Segment Start: Listed records

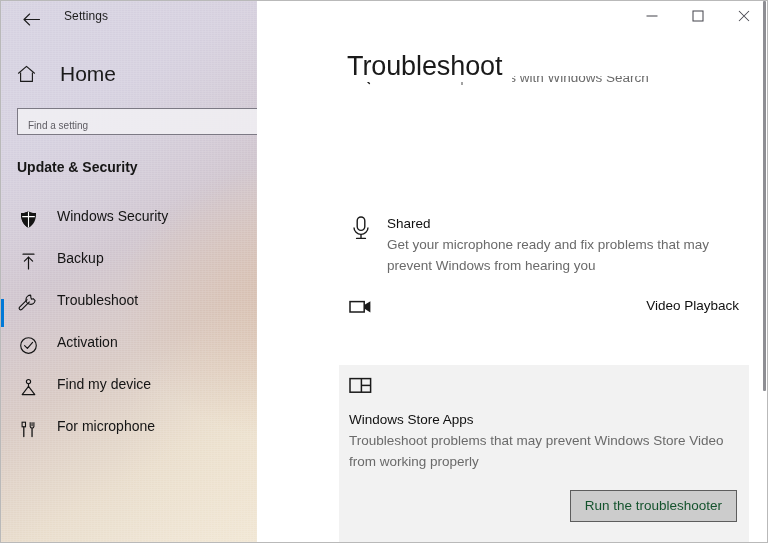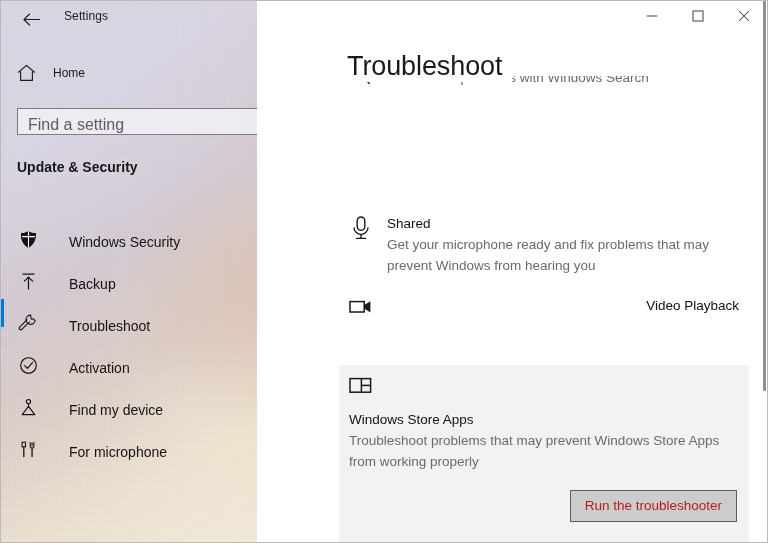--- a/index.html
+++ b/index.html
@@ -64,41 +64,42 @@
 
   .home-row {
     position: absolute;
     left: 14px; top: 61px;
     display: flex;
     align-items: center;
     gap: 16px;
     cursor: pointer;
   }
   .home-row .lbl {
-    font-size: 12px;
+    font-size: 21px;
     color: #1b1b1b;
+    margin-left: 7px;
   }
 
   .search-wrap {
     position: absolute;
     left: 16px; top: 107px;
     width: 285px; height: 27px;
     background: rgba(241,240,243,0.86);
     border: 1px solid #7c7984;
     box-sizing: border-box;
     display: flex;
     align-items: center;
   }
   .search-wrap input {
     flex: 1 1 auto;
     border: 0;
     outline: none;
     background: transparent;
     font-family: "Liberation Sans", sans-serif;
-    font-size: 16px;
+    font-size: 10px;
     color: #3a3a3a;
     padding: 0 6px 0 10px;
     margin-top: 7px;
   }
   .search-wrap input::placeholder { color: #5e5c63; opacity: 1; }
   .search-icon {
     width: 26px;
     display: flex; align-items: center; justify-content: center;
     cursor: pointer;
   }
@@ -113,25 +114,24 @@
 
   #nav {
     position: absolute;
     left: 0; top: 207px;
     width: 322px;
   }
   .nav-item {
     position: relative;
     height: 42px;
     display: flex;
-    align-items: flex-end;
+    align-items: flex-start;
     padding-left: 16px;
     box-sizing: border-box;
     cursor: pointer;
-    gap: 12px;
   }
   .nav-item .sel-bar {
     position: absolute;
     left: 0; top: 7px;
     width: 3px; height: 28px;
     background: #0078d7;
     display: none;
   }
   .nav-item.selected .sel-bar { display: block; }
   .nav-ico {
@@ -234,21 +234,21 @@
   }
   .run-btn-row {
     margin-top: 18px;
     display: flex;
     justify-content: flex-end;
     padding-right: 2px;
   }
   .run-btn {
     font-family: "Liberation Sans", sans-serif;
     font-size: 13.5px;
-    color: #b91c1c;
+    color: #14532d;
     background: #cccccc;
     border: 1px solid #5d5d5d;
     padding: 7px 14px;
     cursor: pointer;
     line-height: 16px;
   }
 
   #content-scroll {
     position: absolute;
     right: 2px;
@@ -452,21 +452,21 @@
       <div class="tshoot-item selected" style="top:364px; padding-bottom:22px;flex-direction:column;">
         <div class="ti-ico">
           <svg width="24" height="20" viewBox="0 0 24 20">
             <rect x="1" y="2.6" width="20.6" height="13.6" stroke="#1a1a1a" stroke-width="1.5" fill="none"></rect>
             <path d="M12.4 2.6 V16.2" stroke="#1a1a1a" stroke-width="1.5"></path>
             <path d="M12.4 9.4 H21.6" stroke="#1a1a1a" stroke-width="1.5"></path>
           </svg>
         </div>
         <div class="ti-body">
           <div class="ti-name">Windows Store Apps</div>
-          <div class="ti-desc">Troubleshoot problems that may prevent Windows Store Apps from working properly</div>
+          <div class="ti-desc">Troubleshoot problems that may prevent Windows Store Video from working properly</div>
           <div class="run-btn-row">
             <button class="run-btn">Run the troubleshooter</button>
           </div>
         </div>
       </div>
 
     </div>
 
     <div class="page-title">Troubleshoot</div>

Segment End: Listed records

What you should do
Line count for the word "working": please state how many lines of the records above contain it, and nothing else.

Exercise result
2